USDA announces updates to school meal nutrition standards to begin in 2022-2023 school year

These transitional feeding standards — due to be implemented in the next two school years — are intended to give “schools time to transition from current pandemic operations to more nutritious meals,” according to the USDA. These standards include updates for milk, whole grains, and sodium requirements for school meals.
It comes as schools across the country struggle to provide meals to students amid soaring food prices and disruptions in the supply chain.

The USDA cited the transitional nature of these new nutritional requirements as a way for schools to “gradually transition from exceptional circumstances caused by the pandemic to regular program operations and meal standards that are in line with the latest nutritional science,” the agency said in a press release. New release.

The new standards include: Schools may offer low-fat (1%) flavored milk as well as other skimmed and reduced-fat milk options; At least 80% of the cereal in your breakfast and lunch meals per week should be rich in whole grains; Starting in the 2023-2024 school year, there will be a 10% reduction in the weekly sodium limit for school lunches only. The weekly sodium limit for the 2022-2023 school year will remain at current levels, according to the USDA.

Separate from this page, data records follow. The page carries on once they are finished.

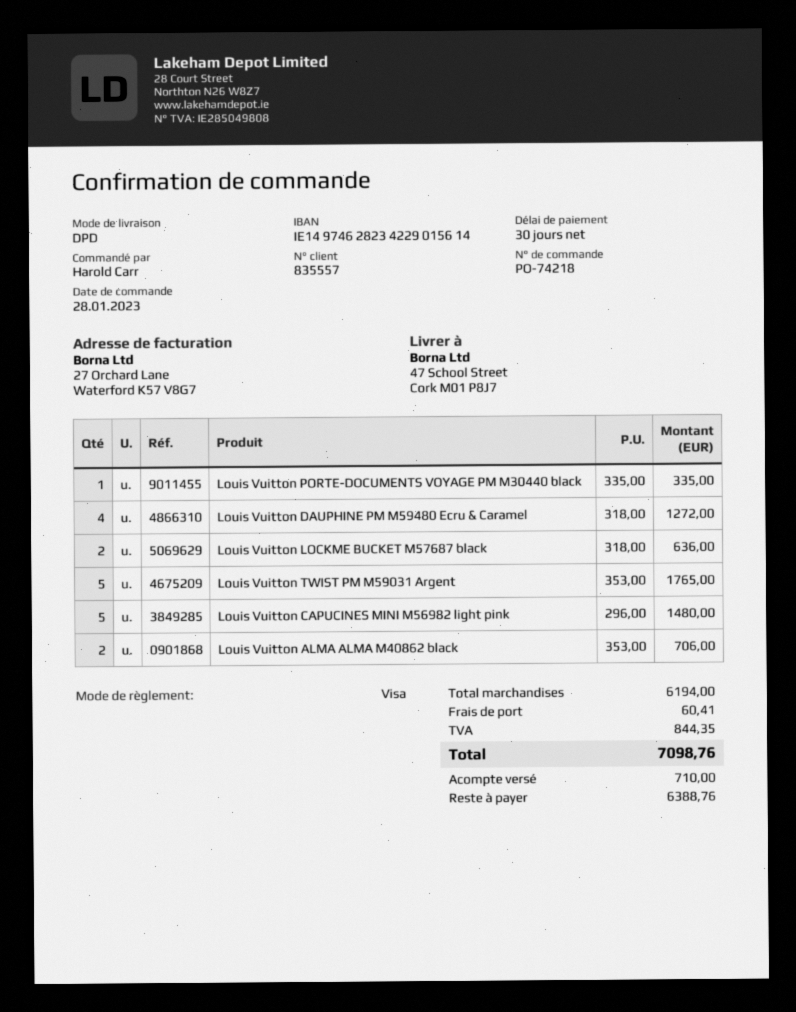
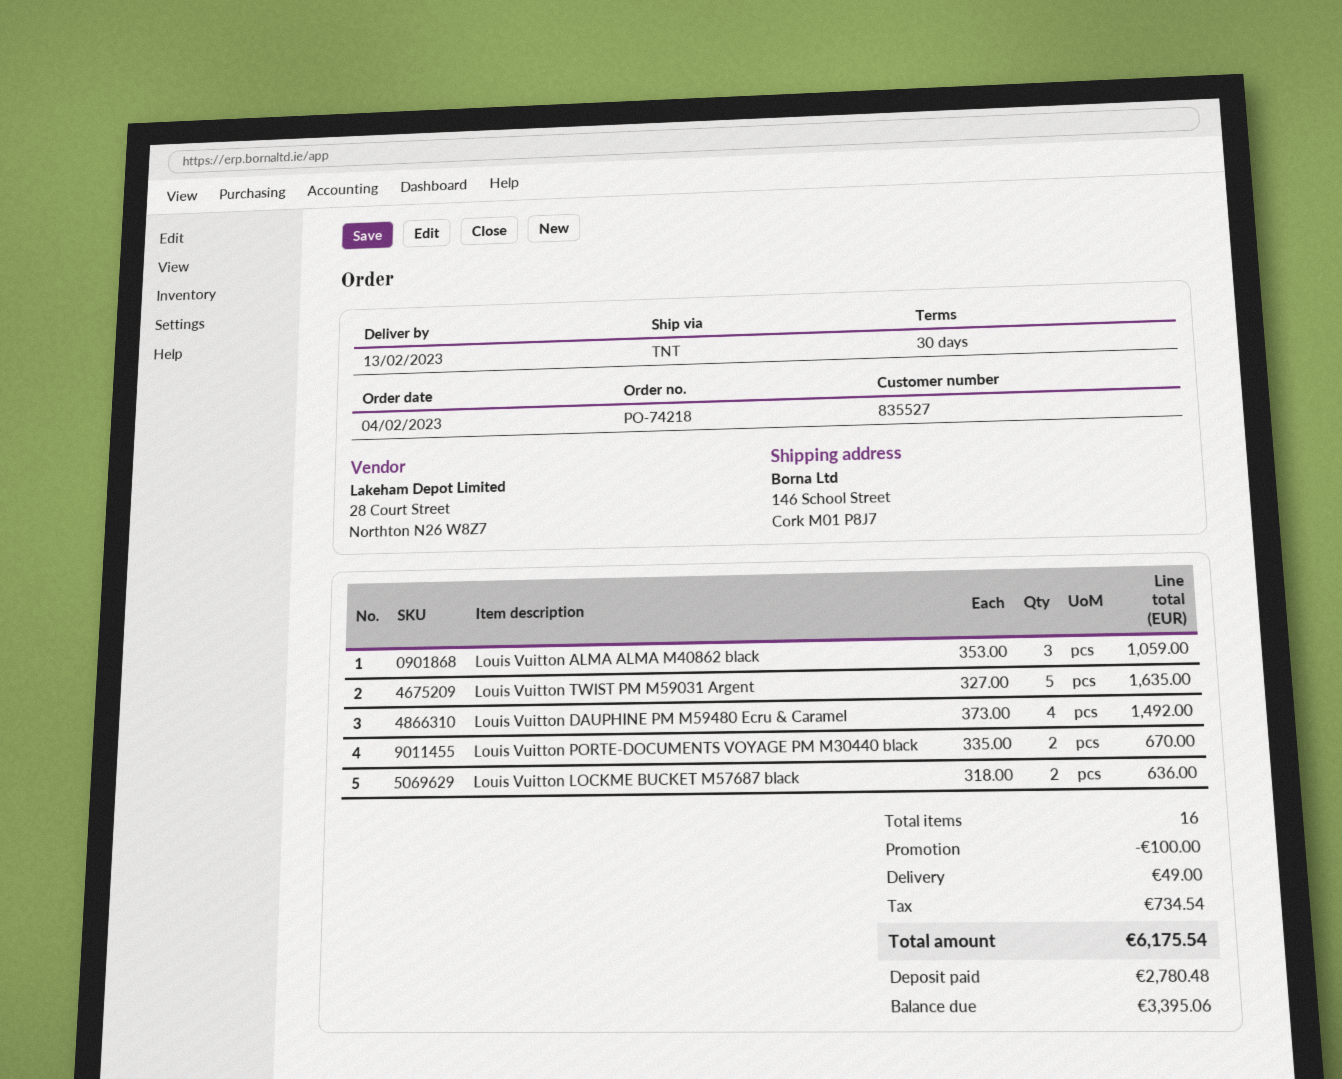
order date: 2023-01-28 -> 2023-02-04
customer number: 835557 -> 835527
shipping method: DPD -> TNT
ship to: 47 School Street, Cork M01 P8J7 -> 146 School Street, Cork M01 P8J7
Louis Vuitton PORTE-DOCUMENTS VOYAGE PM M30440 black: 1 x 335.00 = 335.00 -> 2 x 335.00 = 670.00
Louis Vuitton DAUPHINE PM M59480 Ecru & Caramel: 4 x 318.00 = 1272.00 -> 4 x 373.00 = 1492.00
Louis Vuitton TWIST PM M59031 Argent: 5 x 353.00 = 1765.00 -> 5 x 327.00 = 1635.00
Louis Vuitton CAPUCINES MINI M56982 light pink: 5 x 296.00 = 1480.00 -> none
Louis Vuitton ALMA ALMA M40862 black: 2 x 353.00 = 706.00 -> 3 x 353.00 = 1059.00
discount: none -> 100.00
shipping: 60.41 -> 49.00
tax: 844.35 -> 734.54
total: 7098.76 -> 6175.54
deposit: 710.00 -> 2780.48
balance: 6388.76 -> 3395.06

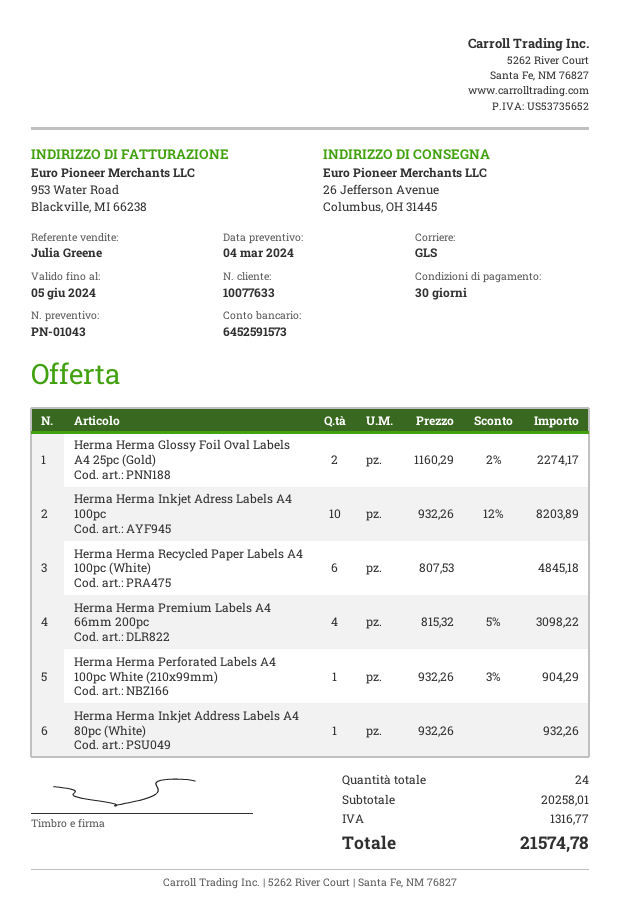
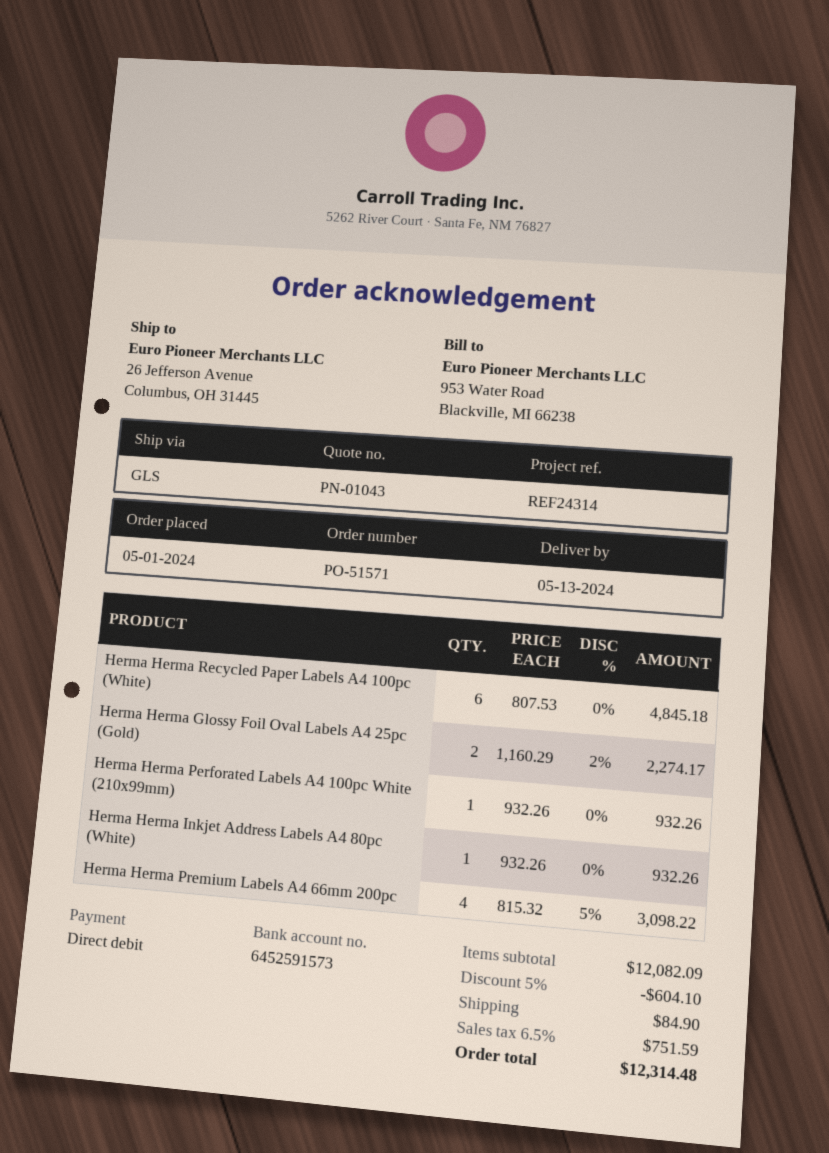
Herma Herma Inkjet Adress Labels A4 100pc: 10 x 932.26 - 12% = 8203.89 -> none
Herma Herma Perforated Labels A4 100pc White (210x99mm): 1 x 932.26 - 3% = 904.29 -> 1 x 932.26 = 932.26
subtotal: 20258.01 -> 12082.09
discount: none -> 5% = 604.10
shipping: none -> 84.90
tax: 1316.77 -> 751.59
total: 21574.78 -> 12314.48

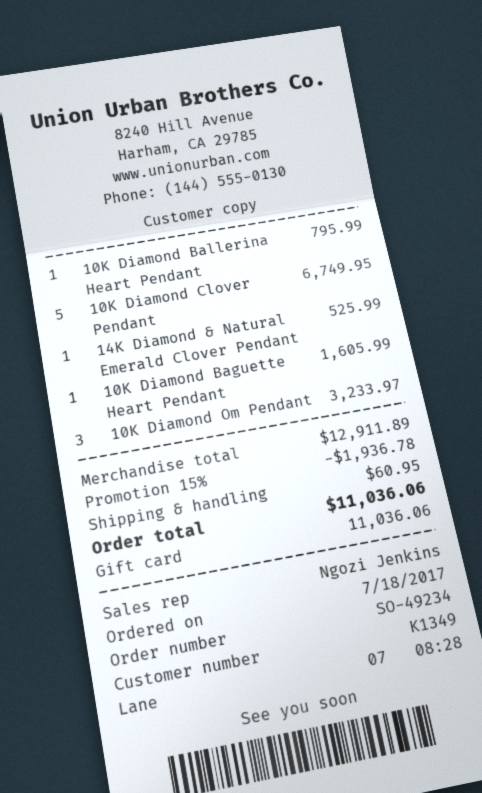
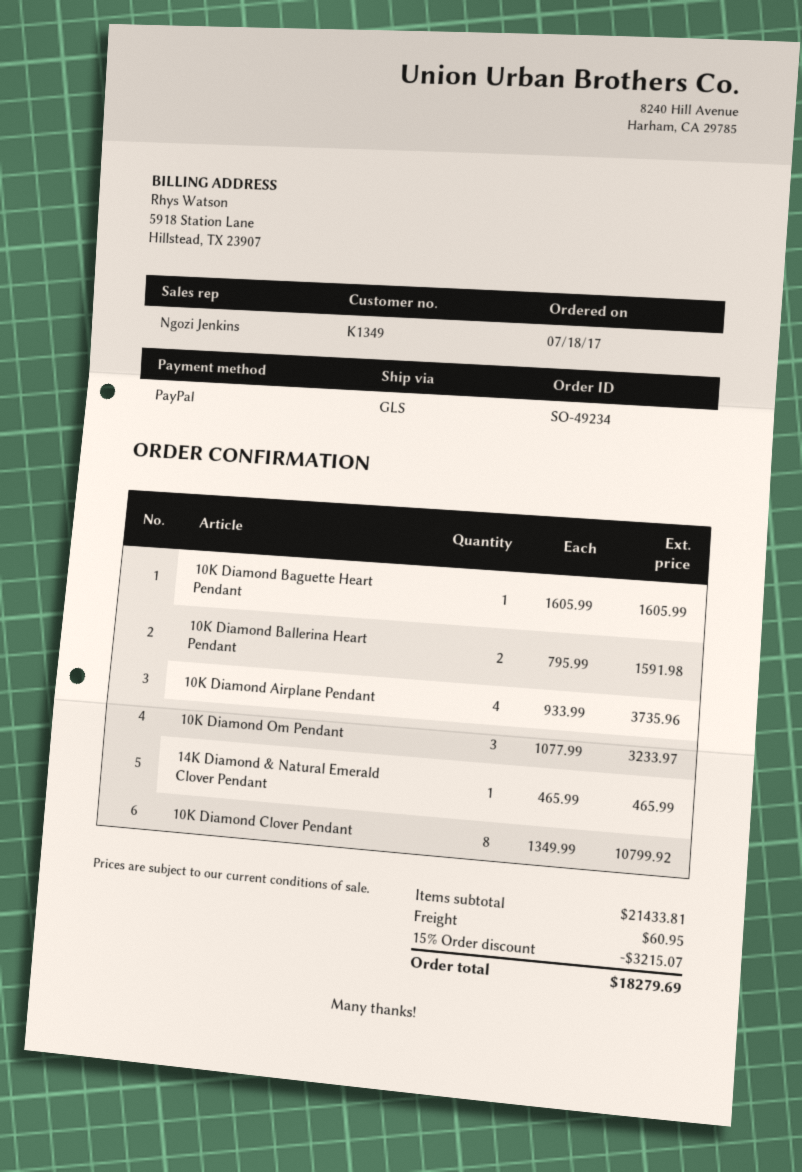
payment method: gift card -> PayPal
10K Diamond Ballerina Heart Pendant: 1 for 795.99 -> 2 for 1591.98
10K Diamond Clover Pendant: 5 for 6749.95 -> 8 for 10799.92
14K Diamond & Natural Emerald Clover Pendant: 1 for 525.99 -> 1 for 465.99
10K Diamond Airplane Pendant: none -> 4 for 3735.96
subtotal: 12911.89 -> 21433.81
discount: 15% = 1936.78 -> 15% = 3215.07
total: 11036.06 -> 18279.69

“Nutritious school meals give America’s children the foundation for healthy, successful lives,” Agriculture Secretary Tom Vilsack said in a statement Friday. “We applaud the heroic efforts of schools during the challenges of this pandemic to continue serving children with the most nutritious meals possible. The standards we are setting for the next two school years will help schools move into a future that builds on the tremendous strides they have improved school meal nutrition over the past decade.”

In Friday’s announcement, the USDA also said that more long-term nutrition standards are expected for the 2024-2025 school year. The USDA previously made major updates to its school feeding standards in 2012.

While schools have been “largely successful” in implementing the 2012 standards, the agency noted on Friday, administrative delays and the Covid-19 pandemic have led to disruptions as “some schools may not be prepared to fully meet standards for milk, whole grains and sodium in this the time.”

Stacey Dean, deputy undersecretary for food, nutrition and consumer services at the USDA, described the gradual transitional standards as “realistic” as schools recover from the pandemic and are also working to strengthen child nutrition programs.

“We know it’s not easy to change eating habits, but future gains even from incremental changes are extraordinary, and schools have shown that success is possible,” Dean told reporters by phone.